Just a couple of questions: how many SmaccSignals do you have running while you're in the state you're transitioning from (including the outer state)? E.g., ROS topic subscriber/publisher callbacks, etc. Also, does the state machine get stuck in the same state on every run? I.e. is it a 'reliable' failure?

It looks like the orthogonals have exited, but its not progressing to where it actually triggers a state exit. Basically, you seem stuck at this line. Are you able to download SMACC2's source and compile it yourself? You can then add a breakpoint to the region where the state machine is getting stuck at and get a clearer picture of what's happening in the inside and exactly where its hanging up.

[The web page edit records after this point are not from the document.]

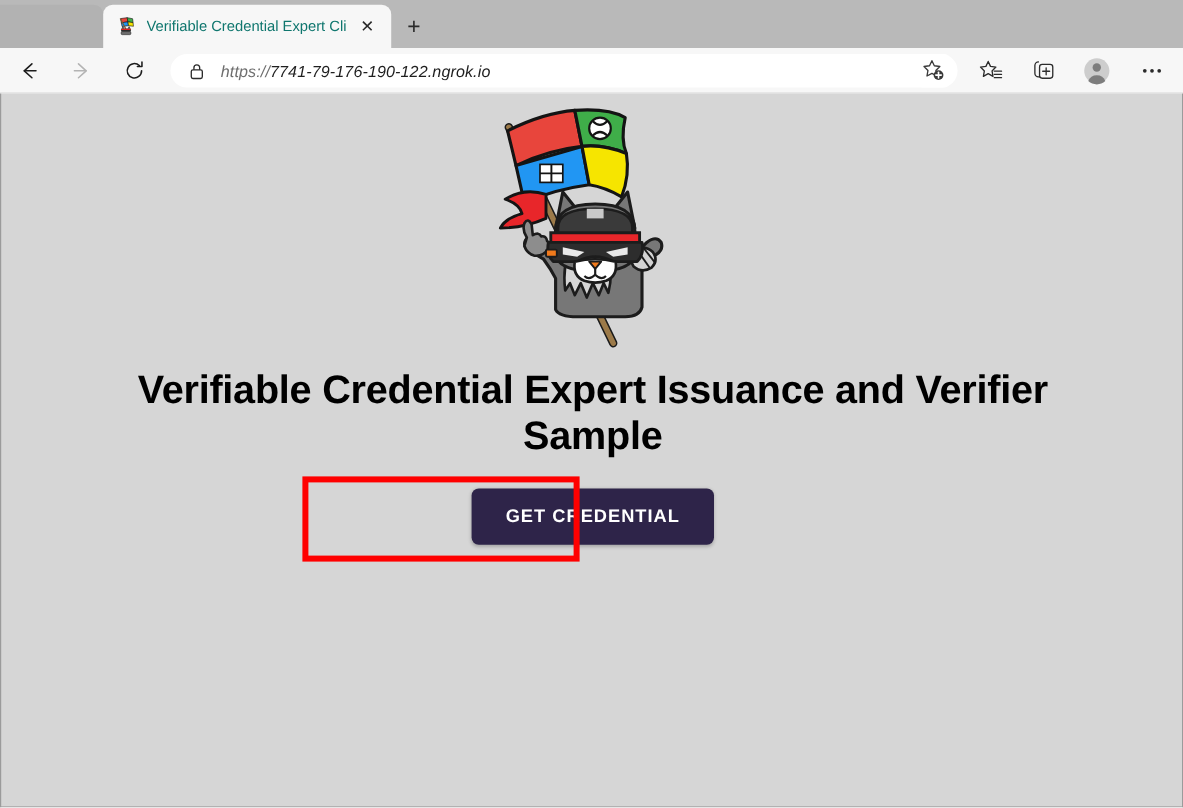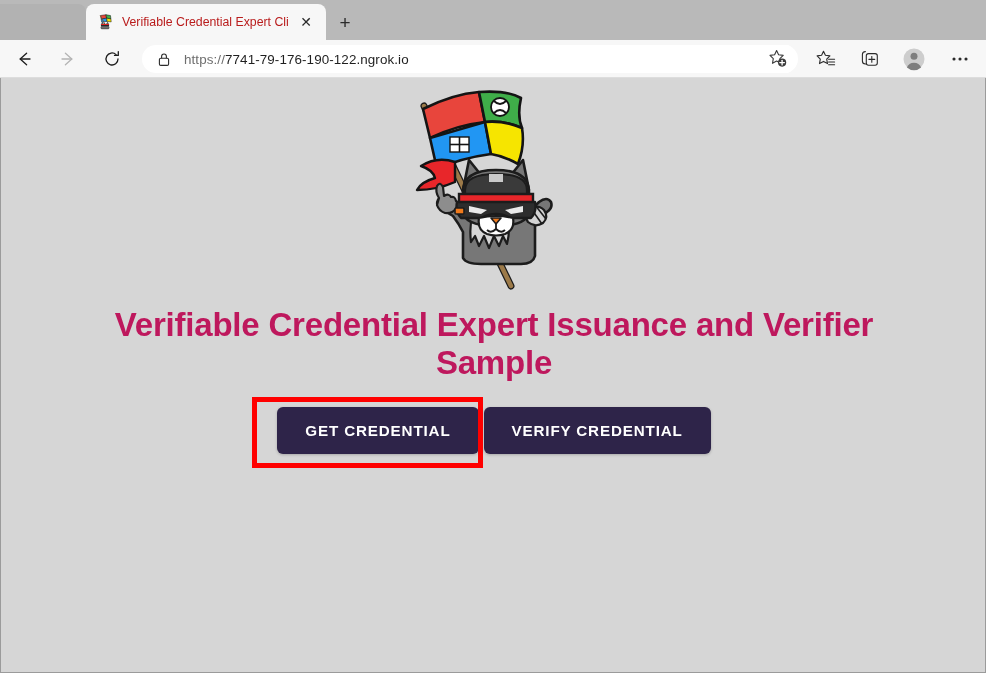"Verifiable Credential Expert Cli" #tab-title { color: #b91c1c -> #0f766e }
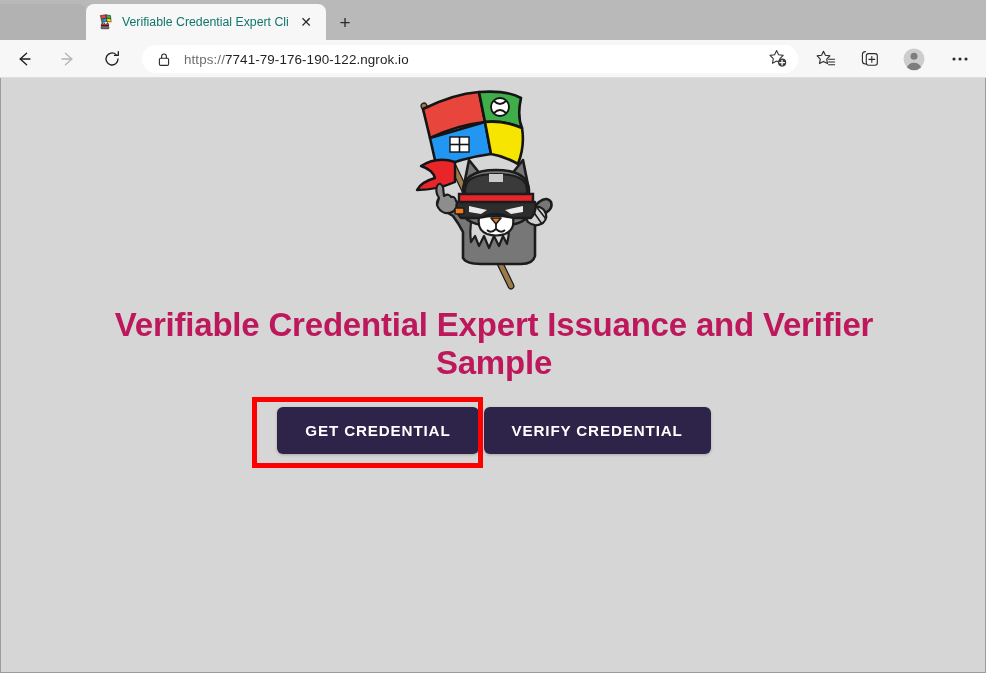"https://7741-79-176-190-122.ngrok.io" #omnibox { font-style: none -> italic }
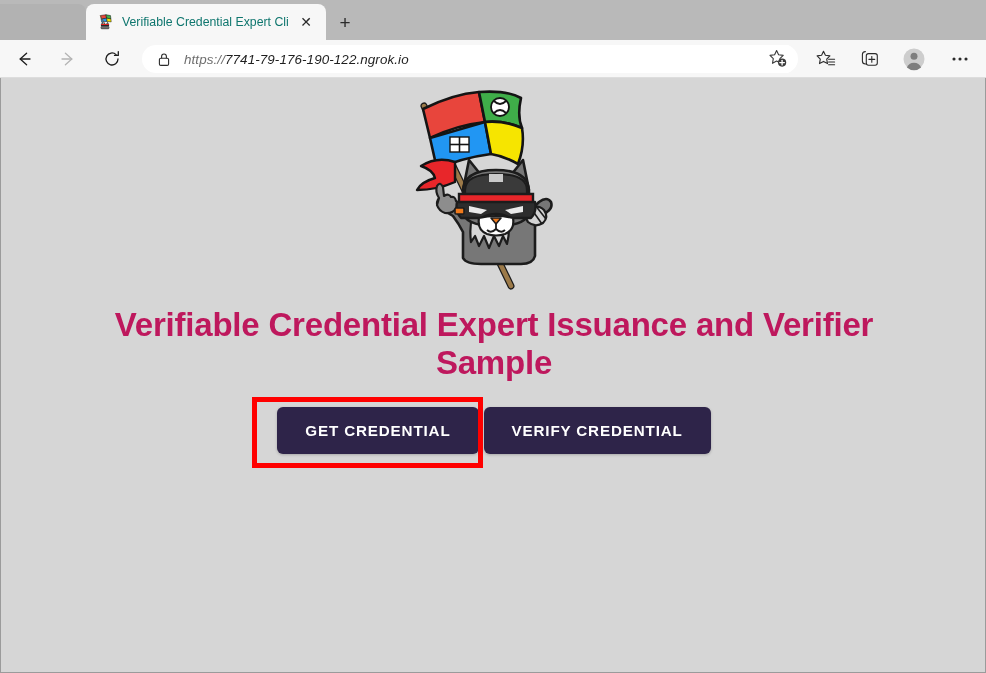"Verifiable Credential Expert Issuance" #page-title { color: #be185d -> #000000 }
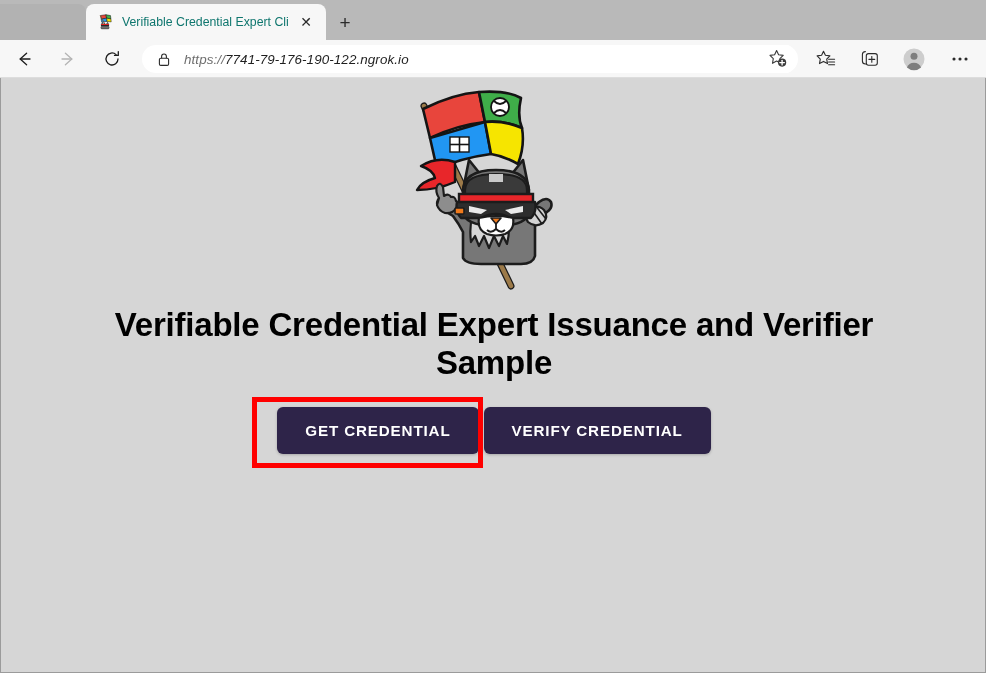"VERIFY CREDENTIAL" button.appbtn { html: <button>VERIFY CREDENTIAL</button> -> none }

You can also try temporarily moving the troublesome states out of the outer state (i.e. remove StiNextPosState and StiCaptureState from mission_executor_state) and see if the transition takes place successfully? Its to check if an inner state transition bug we've observed and fixed before is making another appearance.

Crowdedlight commented 1 year ago

I have: 6 subscribers 2 publishers So a total of: 8

They are all in the StiNextPosState I got no ros-signals in the mission_executor_state.

It is the same state that gets halted every time. Although it's also the very first inner-state transition. So, I can't say if the following two inner-state transitions would also be stuck. It's been reproduced on 2 different computers running 22.04, ros2 Humble.

I will try and download the source and compile it myself today and see if I can figure out where it's getting stuck. And otherwise, also try to move the states out to see if it's an inner_state bug as you suggested.

Crowdedlight commented 1 year ago

Tried to move the states outside the super-state. So now it looks like this: image

I get same result.

It's using the cloned and self-compiled smacc2 on tag 2.3.18.

I tried to set a breakpoint and follow the flow to see where it halts. I didn't manage to find anything useful. I tried to follow the exit of the state from onExit() function and walk from there, but seemed like it followed the "normal exit" code parts and sent the signals it should.

I did manage to locate that the problem exists in one of my behaviours. If configure_orthogonal<OrDroneInterface, CbTargetPosChecker>(); is enabled in the state then it fails on triggering. Even when manually triggering the transition.

It's a behaviour I should have suspected earlier as it spawns a thread. However the exit and disposal works in the earlier version.

When I have a transition like this and manually publish the message it expects to trigger a transition it works fine, even with the behaviour mentioned above, enabled.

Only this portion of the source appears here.